Students in the 50 most disadvantaged regions in Australia were four times more likely to be considered developmentally vulnerable in at least one area, half as likely to attend preschool for the recommended minimum 15 hours or more a week in the year before starting school, and were more likely to have high non-attendance rates or disengage from education entirely than students in less disadvantaged regions, the report said.

Indigenous students were twice as likely as non-Indigenous students to be developmentally vulnerable in one or more domain, 40% less likely to finish high-school, and 60% less likely to go to university than non-Indigenous students.

In every state and territory, the region marked as the most disadvantaged had a higher than average Indigenous population, while the area considered least disadvantaged was in a capital city, often with a water view.

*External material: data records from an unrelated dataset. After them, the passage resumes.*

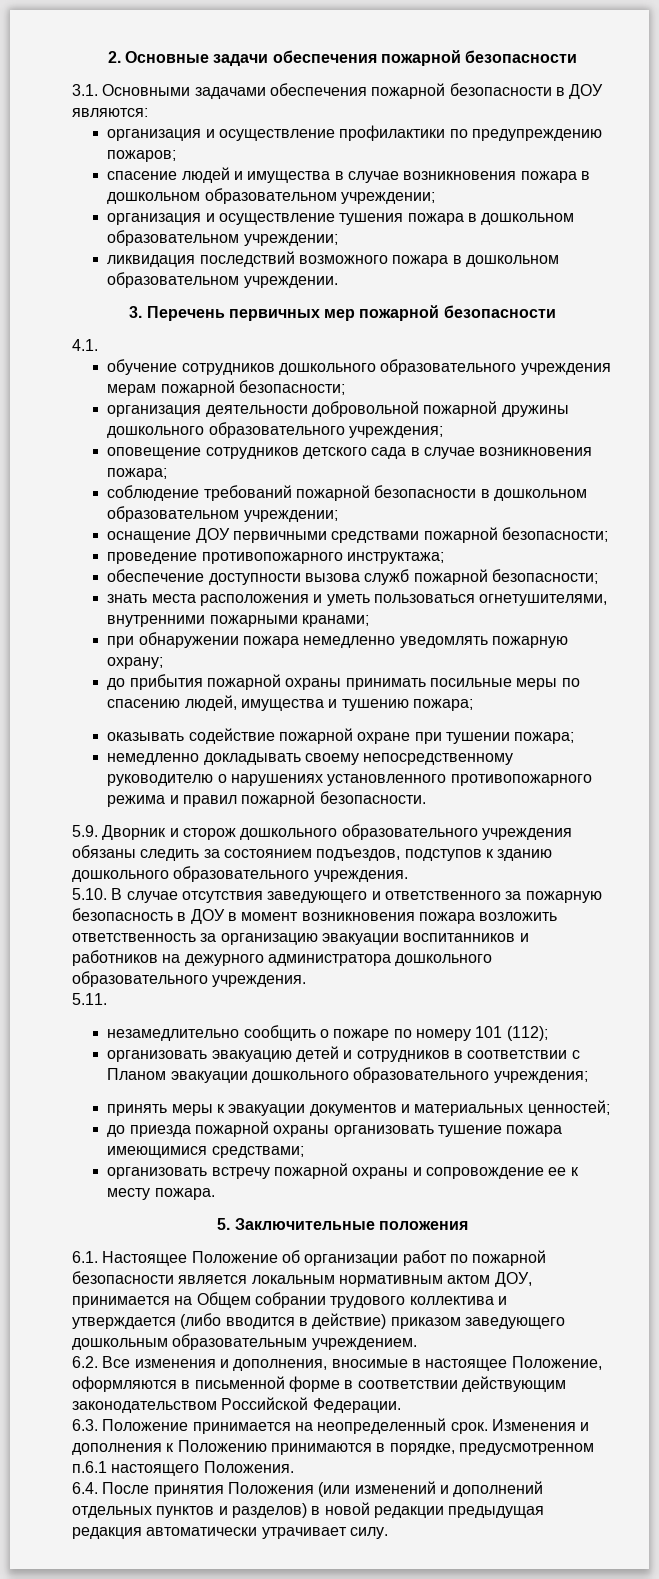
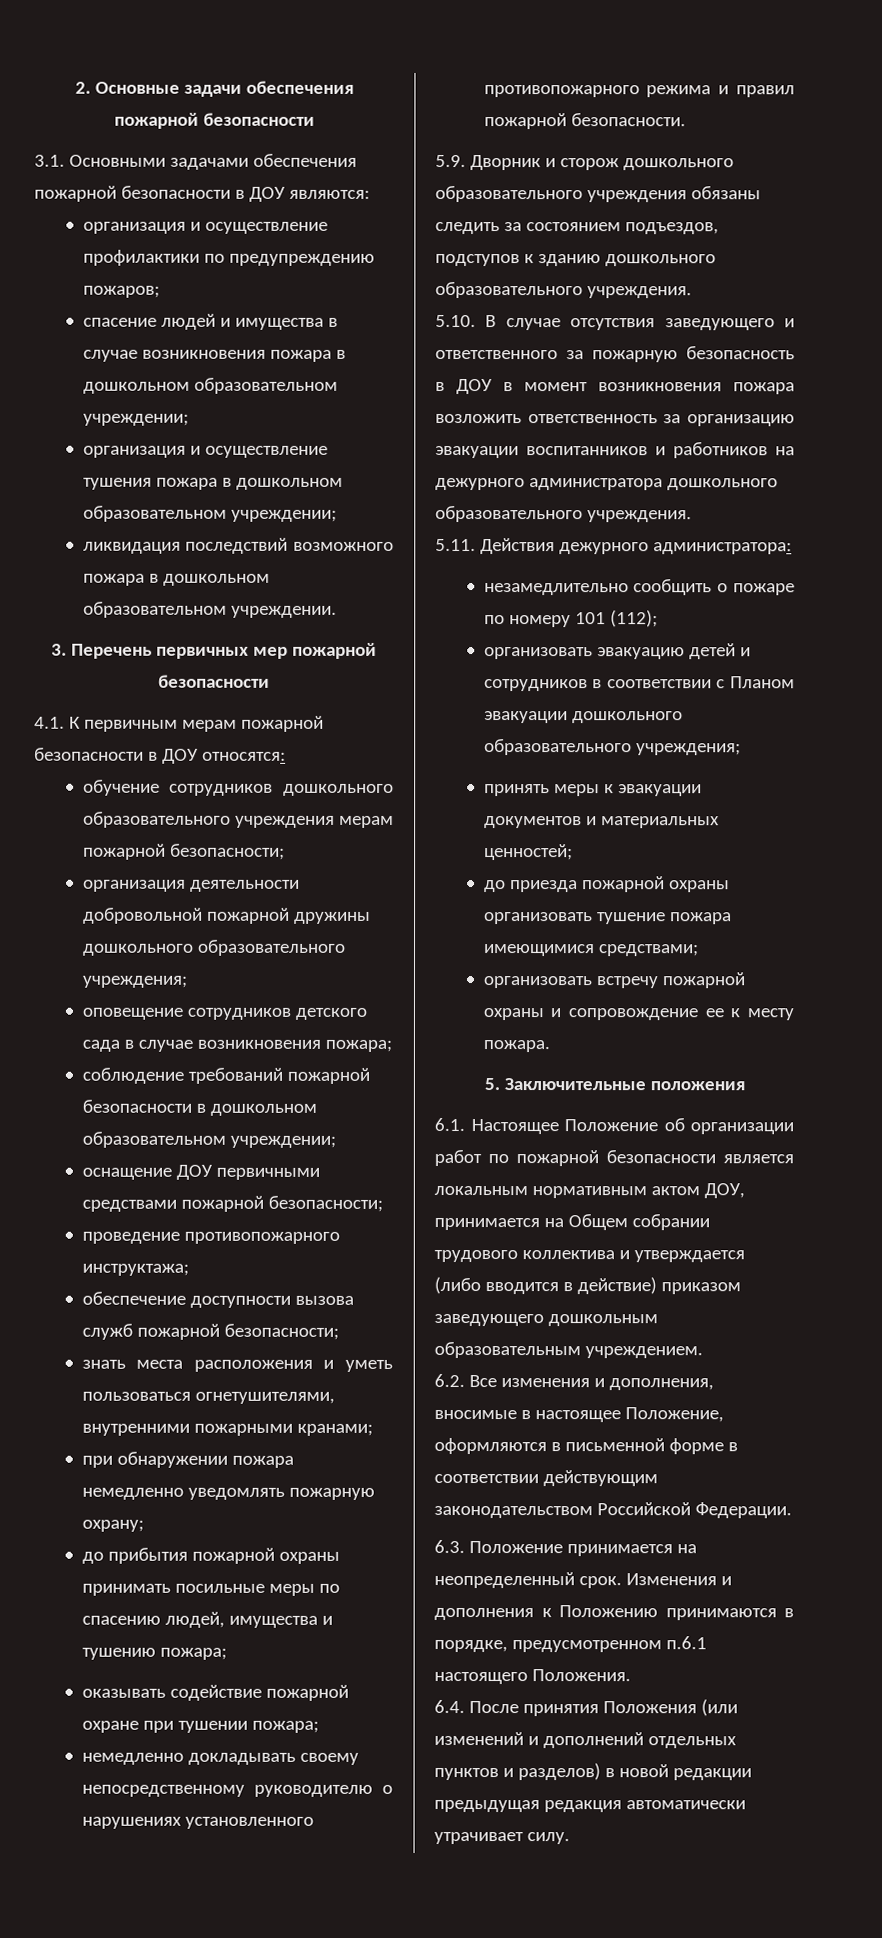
- 4.1.
+ 4.1. К первичным мерам пожарной безопасности в ДОУ относятся:
- 5.11.
+ 5.11. Действия дежурного администратора:

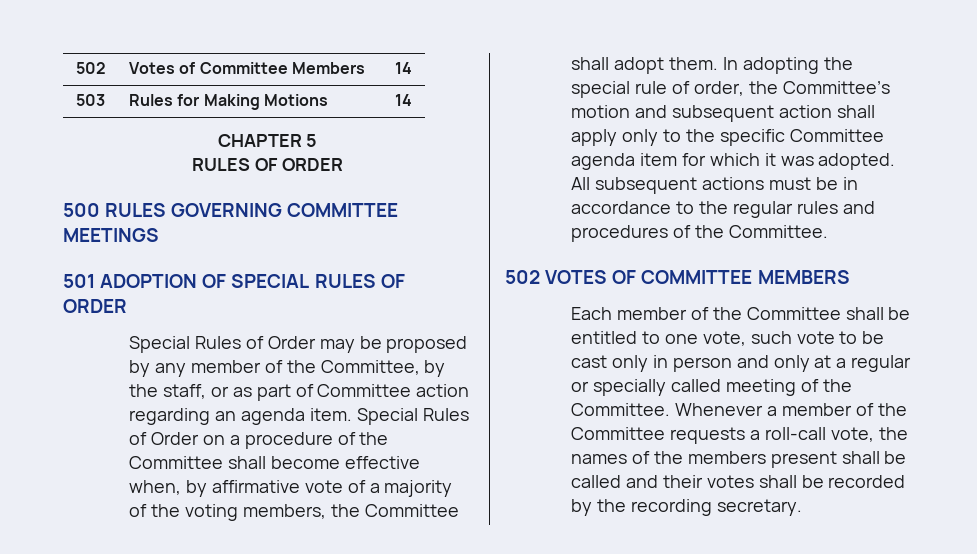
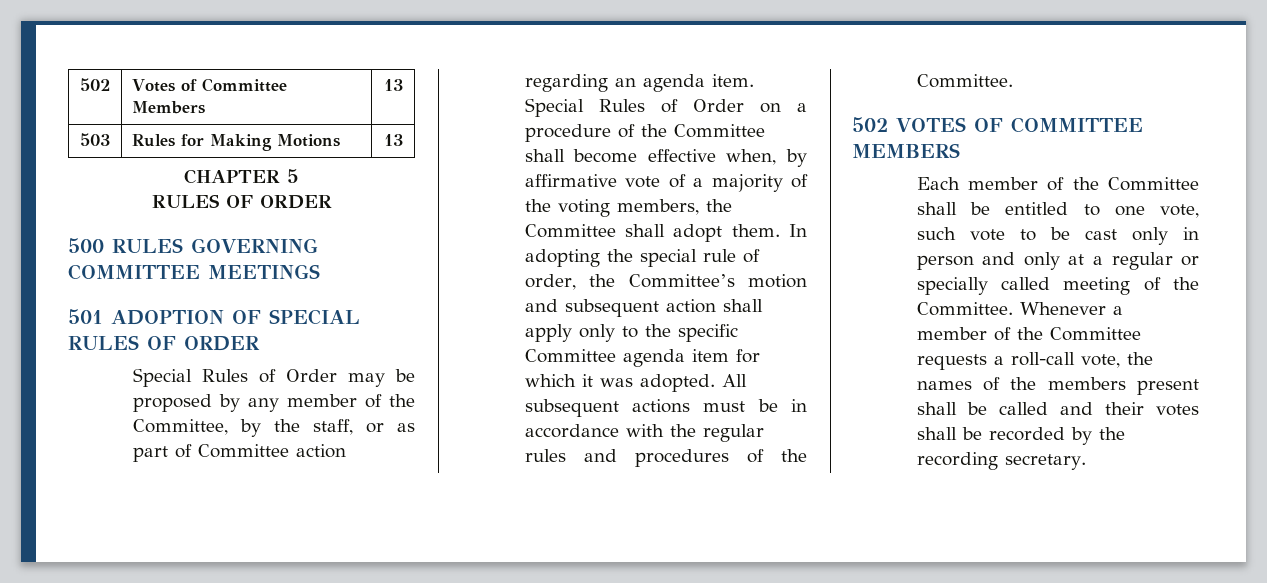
- 502 | Votes of Committee Members | 14
+ 502 | Votes of Committee Members | 13
- 503 | Rules for Making Motions | 14
+ 503 | Rules for Making Motions | 13
- All subsequent actions must be in accordance to the regular rules and procedures of the Committee.
+ All subsequent actions must be in accordance with the regular rules and procedures of the Committee.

Throughout Australia, students with tertiary-educated parents were more likely to graduate from tertiary education themselves, making up two-thirds of all domestic university enrolments.

The report said the results challenged the policy rhetoric that education was a pathway out of disadvantage and were a “a sobering reminder of the level of inequality that still exists in our community”.

“Many of today’s young children will not receive a ‘fair go’ in accessing education opportunities, for no other reasons than family background, demographic characteristic and geography,” it said.

The difference between results in east coast cities and the rest of the country is so vast that the most disadvantaged 10% of children in the Australian Capital Territory are on par with the most advantaged 10% in the NT.

Duncan said success at school allowed young people to access other opportunities that could influence their life trajectory but questioned whether “that success is actually being distributed equally”.

“It’s not that upward mobility through education is less effective now than it used to be, it’s more that we don’t appear to be distributing those opportunities equitably across the full Australian landscape,” he said.

“There are a host of factors that drive educational inequality and a host of potential solutions to reduce educational inequality, and in neither sense is funding the silver bullet that addresses that disadvantage.”